I am now “thirty-something” and I see in my teenager what I myself felt when I was one. And I worry that my son will not hear or heed my warnings and hear or heed the love in my voice and actions. What brings this blog entry to light? Online security.
Both my boys have online profiles that I keep my eye on. I have strict rules about what they can or cannot do; how long they can be online and that they cannot be online in any private room. It’s the safest way to allow them to be “connected” with their friends both in “real life” and in the online world. But nothing is foolproof.
Today, someone (an adult) decided to add my son to an online group. This person is a self-ascribed “single mother” in her thirties of a teenaged girl and she created the group as a “closed group.” This person did not ask for my son’s permission, nor did she ask for my permission to add my son to her closed group, she just did it. I’m flabbergasted that she did this. I immediately sent a message asking who she was, what the group was, and why she felt it was okay to add a minor child to a close group without anyone’s permission. Why a closed group? What’s there to hide? I have yet to receive an answer as of the writing of this blog entry.
I followed up with my son, who this week is on winter vacation with his father. He happened to be visiting with his paternal grandmother this day when I caught up with him. I explained to him what I saw, explained to him that I knew he didn’t voluntarily sign up for the group, but told him that he needed to disassociate himself from the group and also to post on his profile that he did not want anyone adding him to any group without his (or my) permission.
Needless to say, my son is disgruntled. I know why. He didn’t want to have to post what I required of him because of potential flack from his friends/contacts. This is an unwanted and undesirable effect of this whole situation. I am not happy about it either, but apparently there are people, adults even, out there that have no concern for courteous behavior, and common sense security for online activities. I shouldn’t be surprised, but yet I am. What would this woman have thought had I decided to add her daughter to a closed group that she had no access to? I wonder if she would care as much? I simply do not know, nor can I judge in this situation. All I know is that I won’t take any chances with my sons’ security and safety.

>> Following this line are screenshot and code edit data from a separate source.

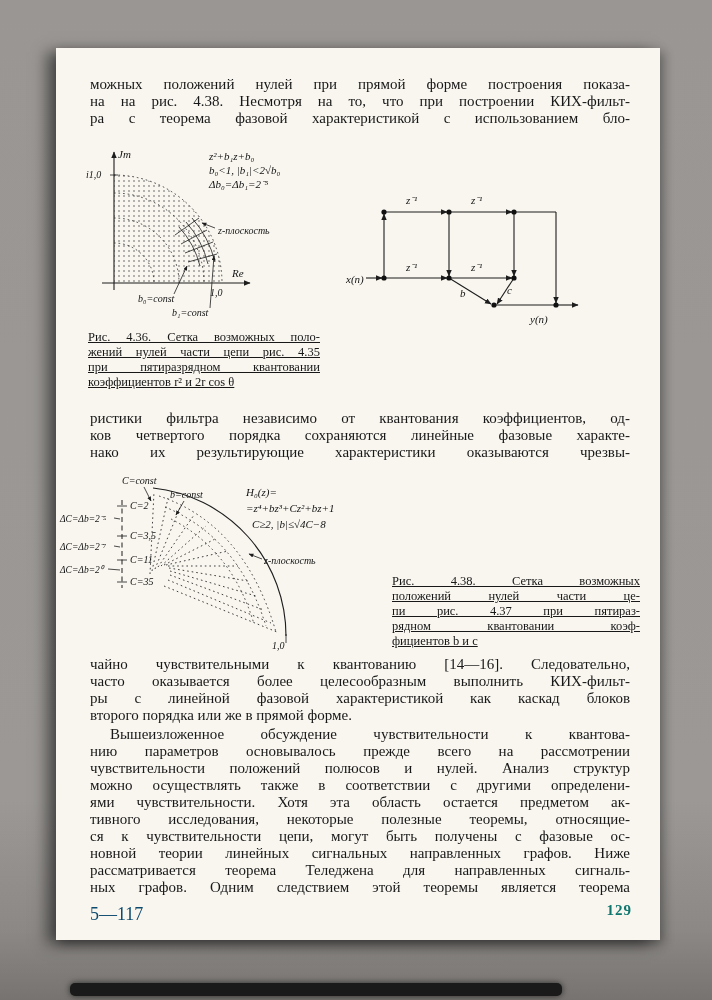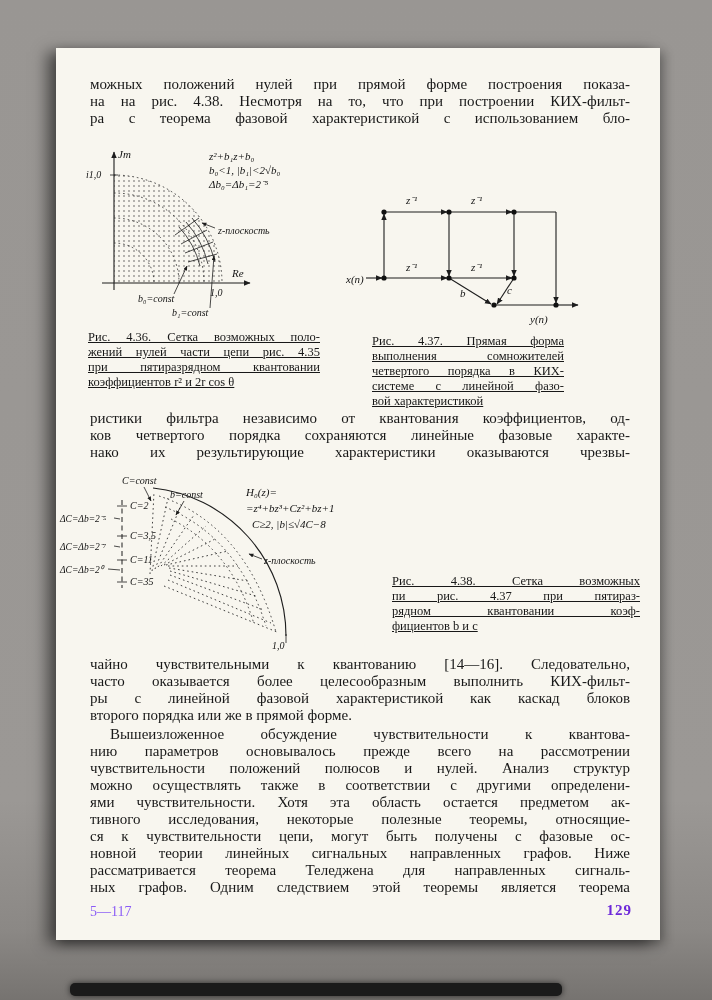"Рис. 4.37. Прямая форма" div.caption { html: <div> <div>Рис. 4.37. Прямая форма</div> <div>выполнения сомножителей</div> <div>четвертого порядка в КИХ-</div> <div>системе с линейной фазо-</div> <div>вой характеристикой</div> </div> -> none }
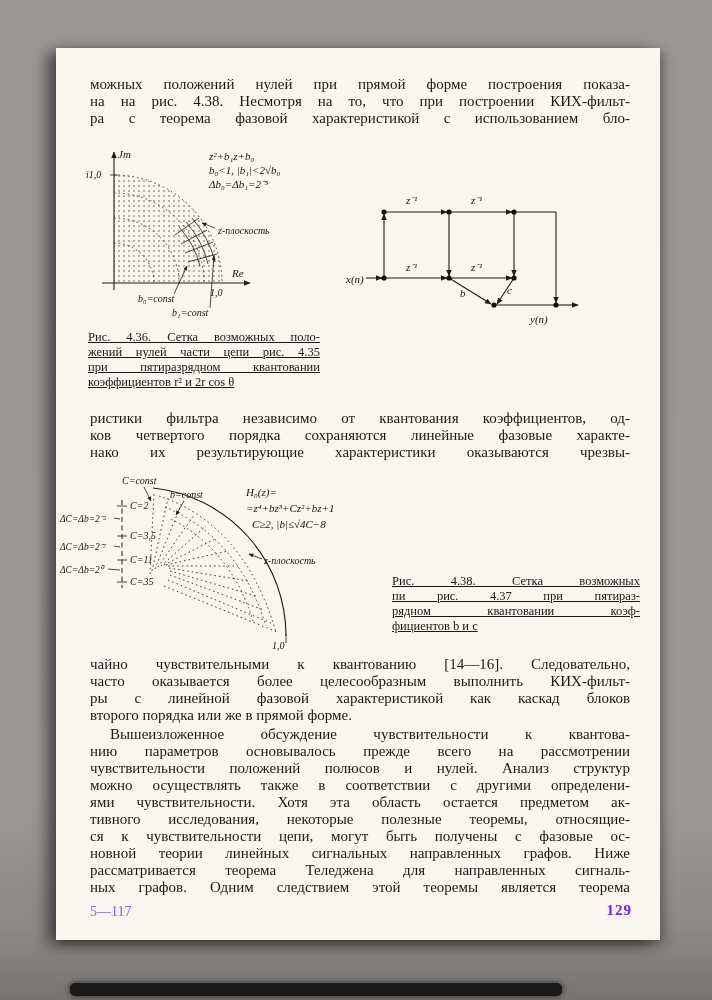"положений нулей части це-" div.tline { html: none -> <div>положений нулей части це-</div> }
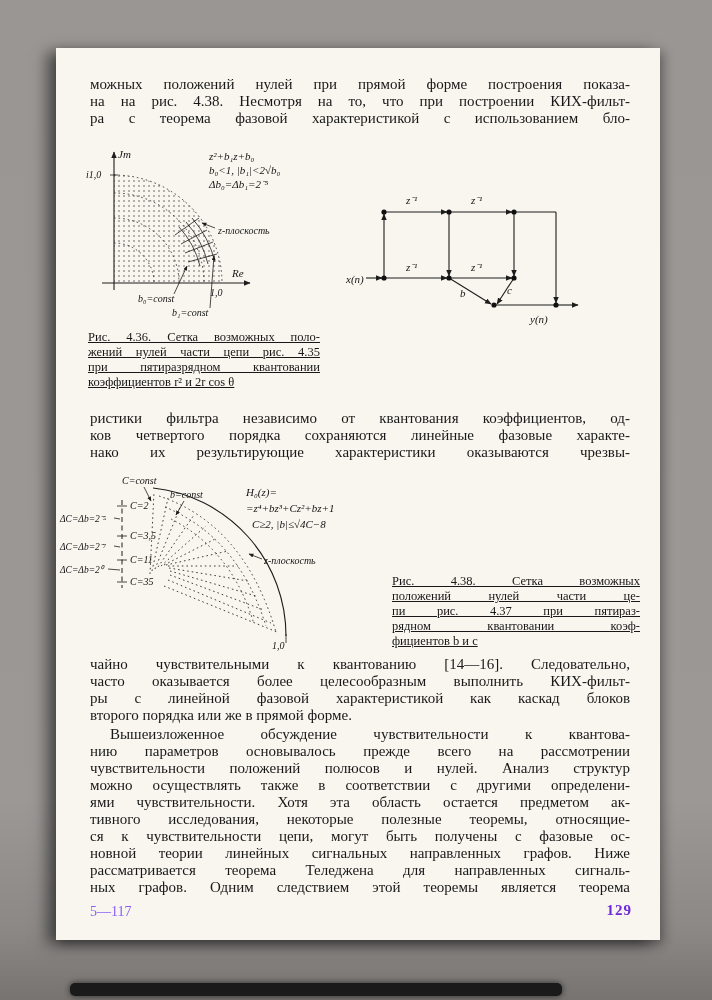"5—117" .footer-sig { color: #8b5cf6 -> #0c4a6e; font-size: 14px -> 18px }
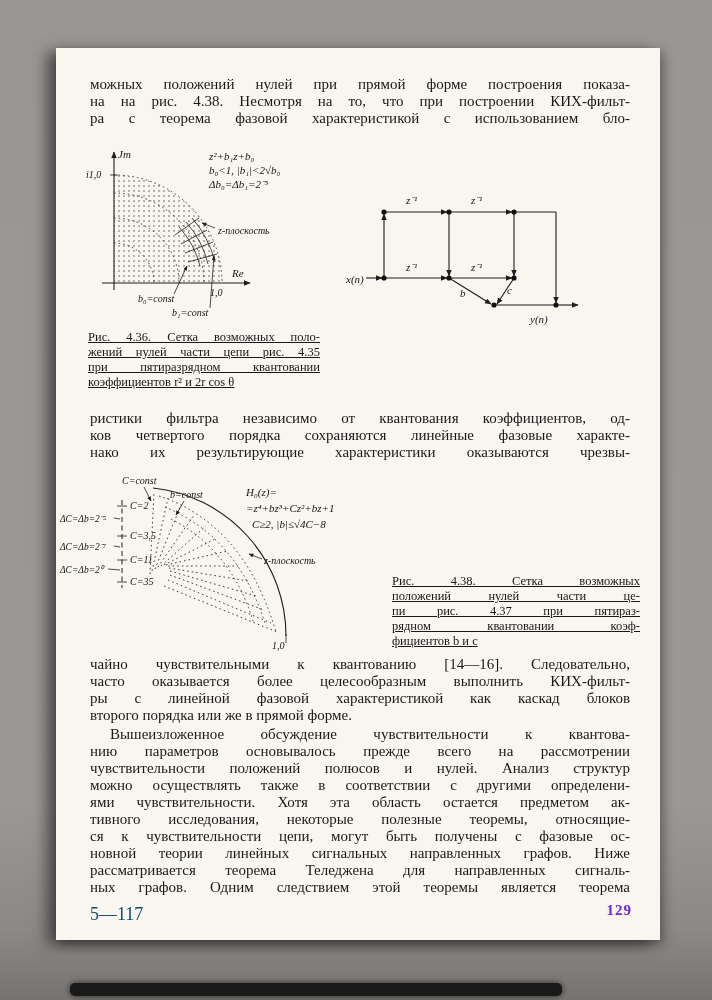"129" .footer-num { color: #6d28d9 -> #0f766e }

It is not my desire to embarrass my son(s), nor restrict them accept on reasonable levels, but I won’t hesitate to do the right thing, even if that means I become unpopular. Too many kids aren’t cared for enough by their parents or in this society; my kids will not be added to that number. My kids are my life. They are my heart and I couldn’t bear to see them hurt or their security compromised in any way by anyone else’s thoughtlessness, nor my own ignorance. As parents we must be involved in a caring and authoritative way. Every day. Our kids depend on us whether they realize it or not.